§ **What to work on**: What should you transcribe? Every line from the top of the records below through the line with "top:36px; font-size:13px; color:#888;", exactly, and no pictures.

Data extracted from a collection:

%%

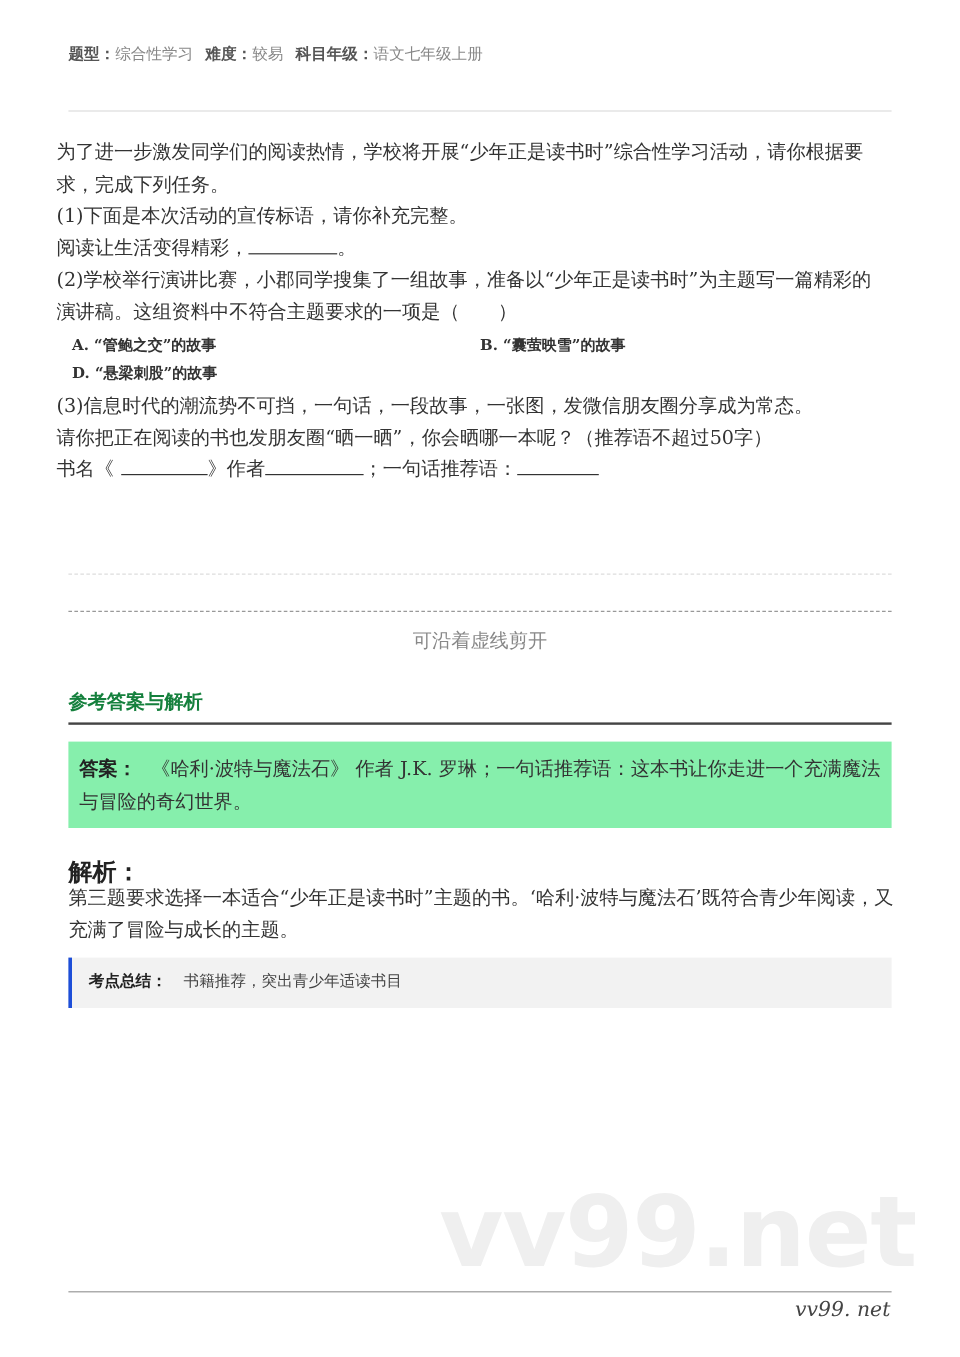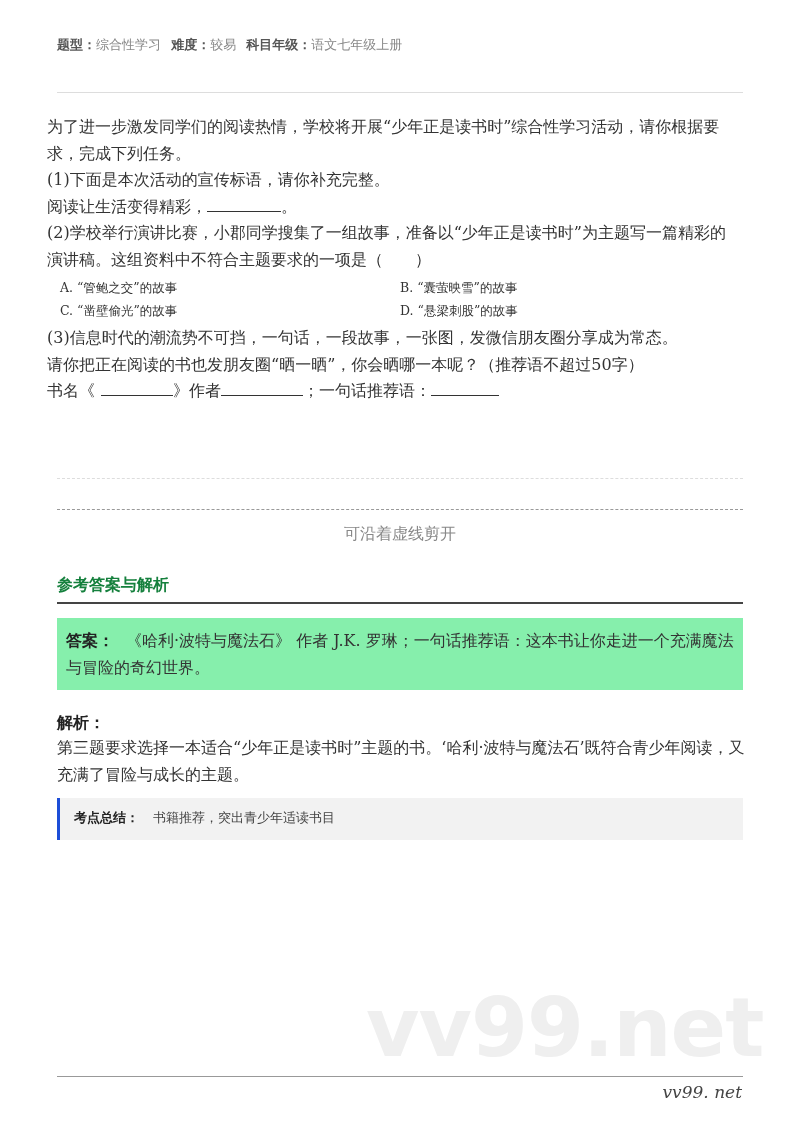--- a/index.html
+++ b/index.html
@@ -6,33 +6,33 @@
     body { width:800px; height:1131px; position:relative; overflow:hidden;
            font-family:"DejaVu Serif", "Liberation Serif", serif; color:#333; }
     .meta { position:absolute; left:57px; top:36px; font-size:13px; color:#888;
             font-family:"DejaVu Sans", "Liberation Sans", sans-serif; }
     .meta b { color:#555; font-weight:bold;margin-top:16px; }
     .meta .val { margin-right:6px; color:#888; font-family:"DejaVu Serif", serif; }
     .meta-rule { position:absolute; left:57px; width:686px; top:92px; height:1px; background:#ddd; }
     .q { position:absolute; left:47px; width:690px; font-size:16px; line-height:26.5px; color:#333; }
     .q p { margin:0; }
     .options { position:absolute; left:60px; width:680px; font-size:12.5px; color:#333; line-height:23px; top:276px; }
-    .opt-row { display:flex; }
+    .opt-row { display:flex;font-weight:bold; }
     .opt-row span { width:343px; }
     .blank { display:inline-block; border-bottom:1px solid #333; height:14px; vertical-align:baseline; }
     .dash-faint { position:absolute; left:57px; width:686px; top:478px; border-top:1px dashed #ddd; }
     .dash { position:absolute; left:57px; width:686px; top:509px; border-top:1.5px dashed #999; }
     .cut-text { position:absolute; left:0; width:800px; top:524px; text-align:center; font-size:16px; color:#888; }
     .sec-title { position:absolute; left:57px; top:575px; font-size:16px; font-weight:bold; color:#15803d;
                  font-family:"DejaVu Sans", "Liberation Sans", sans-serif; }
     .sec-rule { position:absolute; left:57px; width:686px; top:602px; height:2px; background:#444; }
     .answer-box { position:absolute; left:57px; width:686px; top:618px; height:72px; background:#86efac; }
     .answer-text { position:absolute; left:9px; top:9px; width:670px; font-size:16px; line-height:27px; color:#333; }
     .answer-text b { font-family:"DejaVu Sans", "Liberation Sans", sans-serif; color:#222; margin-right:12px; }
-    .analysis-label { position:absolute; left:57px; top:713px; font-size:16px; font-weight:bold; color:#222;
+    .analysis-label { position:absolute; left:57px; top:713px; font-size:20px; font-weight:bold; color:#222;
                       font-family:"DejaVu Sans", "Liberation Sans", sans-serif; }
     .analysis-text { position:absolute; left:57px; top:734px; width:690px; font-size:16px; line-height:27px; color:#333; }
     .summary-box { position:absolute; left:57px; width:686px; top:798px; height:42px; background:#f2f2f2;
                    border-left:3px solid #1d4ed8; box-sizing:border-box; }
     .summary-text { position:absolute; left:14px; top:11px; font-size:13px; color:#444; }
     .summary-text b { font-family:"DejaVu Sans", "Liberation Sans", sans-serif; color:#222; margin-right:14px; }
     .watermark { position:absolute; left:366px; top:980px; font-size:82px; font-weight:bold; color:#efefef;
                  font-family:"DejaVu Sans", "Liberation Sans", sans-serif; letter-spacing:-1px; }
     .footer-rule { position:absolute; left:57px; width:686px; top:1076px; height:1px; background:#999; }
     .footer-text { position:absolute; right:58px; top:1082px; font-size:17px; font-style:italic; color:#444; }
@@ -53,21 +53,20 @@
   <p><span>阅读让生活变得精彩，</span><span class="blank" style="width:74px;"></span><span>。</span></p>
   <p>(2)学校举行演讲比赛，小郡同学搜集了一组故事，准备以“少年正是读书时”为主题写一篇精彩的演讲稿。这组资料中不符合主题要求的一项是（　　）</p>
 </div>
 
 <div class="options">
   <div class="opt-row">
     <span>A. “管鲍之交”的故事</span>
     <span>B. “囊萤映雪”的故事</span>
   </div>
   <div class="opt-row">
-    <span>C. “凿壁偷光”的故事</span>
     <span>D. “悬梁刺股”的故事</span>
   </div>
 </div>
 
 <div class="q" style="top:325px;">
   <p>(3)信息时代的潮流势不可挡，一句话，一段故事，一张图，发微信朋友圈分享成为常态。</p>
   <p>请你把正在阅读的书也发朋友圈“晒一晒”，你会晒哪一本呢？（推荐语不超过50字）</p>
   <p><span>书名《</span><span class="blank" style="width:72px;margin-left:6px;"></span><span>》作者</span><span class="blank" style="width:82px;"></span><span>；一句话推荐语：</span><span class="blank" style="width:68px;"></span></p>
 </div>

%%

§ **Reply**:
--- a/index.html
+++ b/index.html
@@ -6,33 +6,33 @@
     body { width:800px; height:1131px; position:relative; overflow:hidden;
            font-family:"DejaVu Serif", "Liberation Serif", serif; color:#333; }
     .meta { position:absolute; left:57px; top:36px; font-size:13px; color:#888;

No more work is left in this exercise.